■ **Assignment**
With the pictures left out, copy the listing below exactly.

═══ Data for this exercise

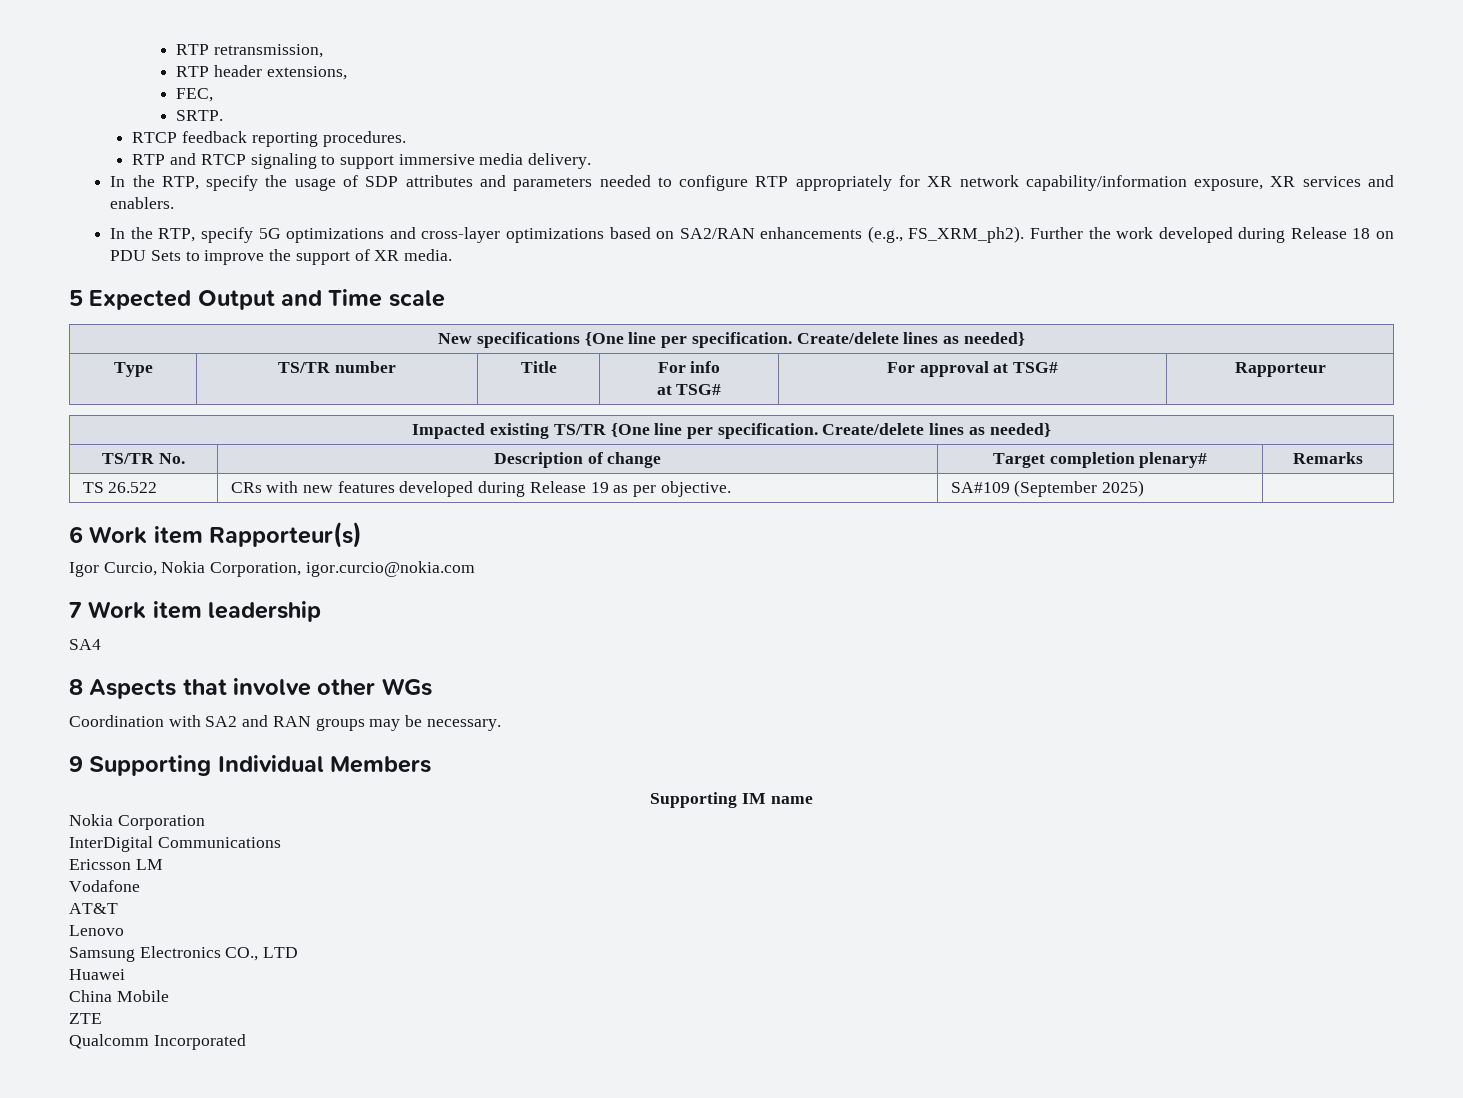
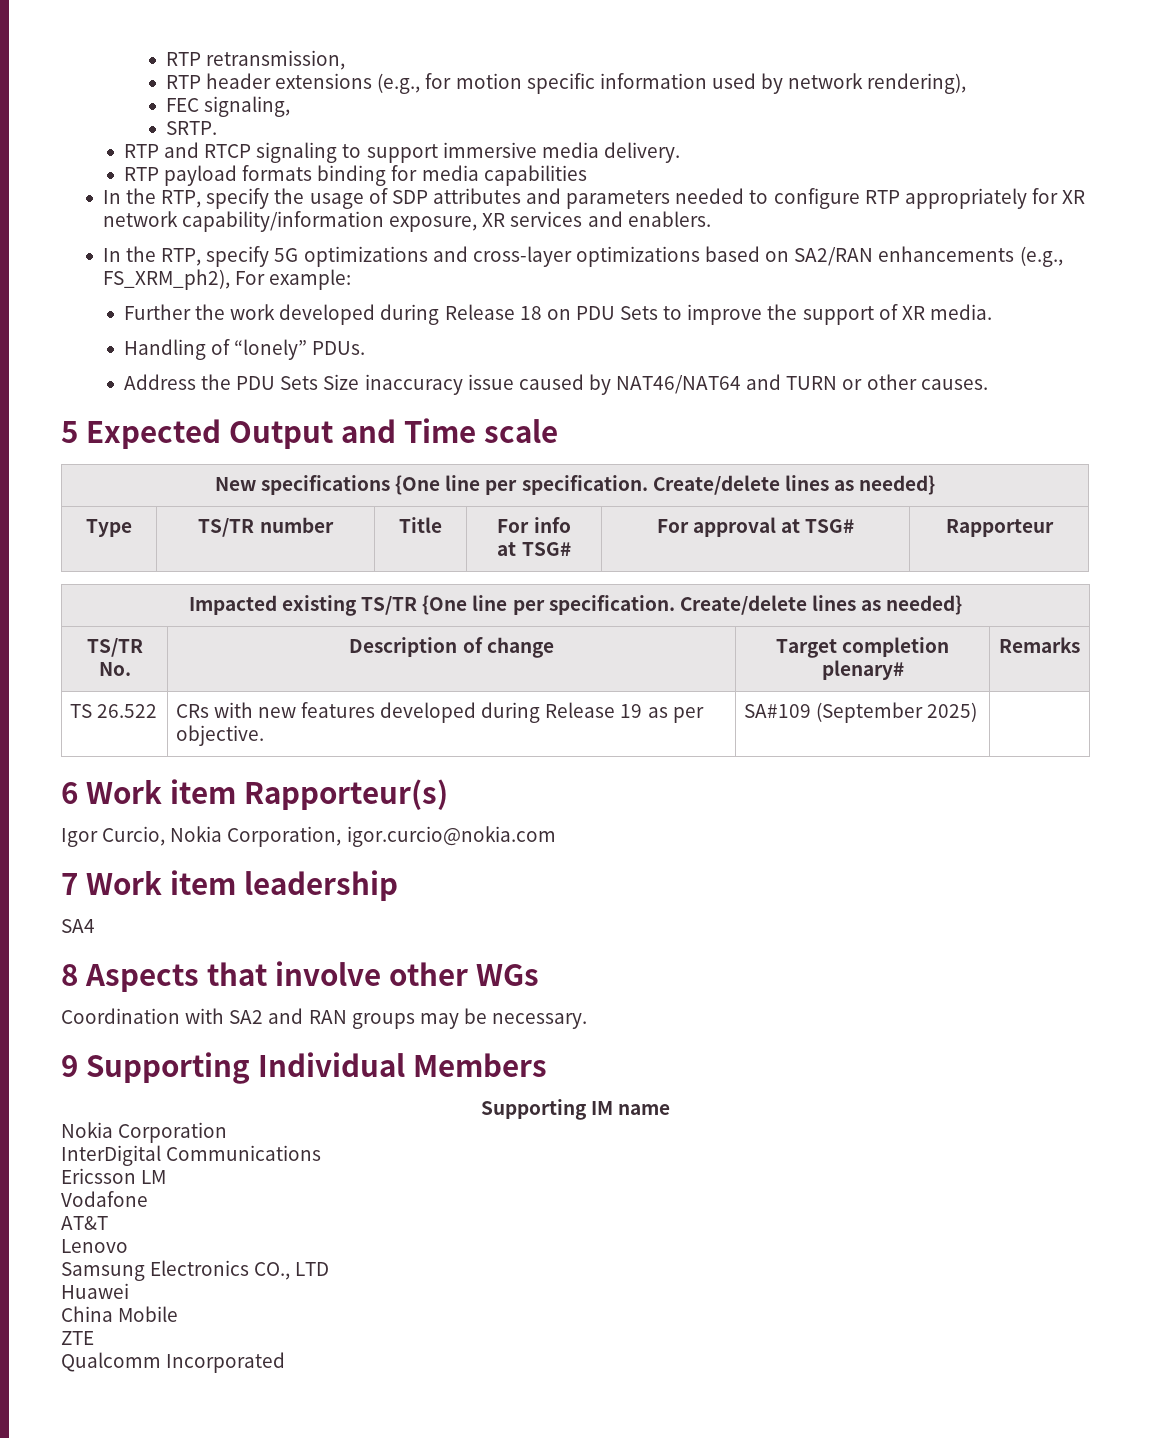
- RTP header extensions,
- FEC,
+ RTP header extensions (e.g., for motion specific information used by network rendering),
+ FEC signaling,
  SRTP.
- RTCP feedback reporting procedures.
+ RTP payload formats binding for media capabilities
- In the RTP, specify 5G optimizations and cross-layer optimizations based on SA2/RAN enhancements (e.g., FS_XRM_ph2). Further the work developed during Release 18 on PDU Sets to improve the support of XR media.
+ In the RTP, specify 5G optimizations and cross-layer optimizations based on SA2/RAN enhancements (e.g., FS_XRM_ph2), For example:
+ Further the work developed during Release 18 on PDU Sets to improve the support of XR media.
+ Handling of “lonely” PDUs.
+ Address the PDU Sets Size inaccuracy issue caused by NAT46/NAT64 and TURN or other causes.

══════

■ **Answer below**
- RTP header extensions,
- FEC,
+ RTP header extensions (e.g., for motion specific information used by network rendering),
+ FEC signaling,
  SRTP.
- RTCP feedback reporting procedures.
+ RTP payload formats binding for media capabilities
- In the RTP, specify 5G optimizations and cross-layer optimizations based on SA2/RAN enhancements (e.g., FS_XRM_ph2). Further the work developed during Release 18 on PDU Sets to improve the support of XR media.
+ In the RTP, specify 5G optimizations and cross-layer optimizations based on SA2/RAN enhancements (e.g., FS_XRM_ph2), For example:
+ Further the work developed during Release 18 on PDU Sets to improve the support of XR media.
+ Handling of “lonely” PDUs.
+ Address the PDU Sets Size inaccuracy issue caused by NAT46/NAT64 and TURN or other causes.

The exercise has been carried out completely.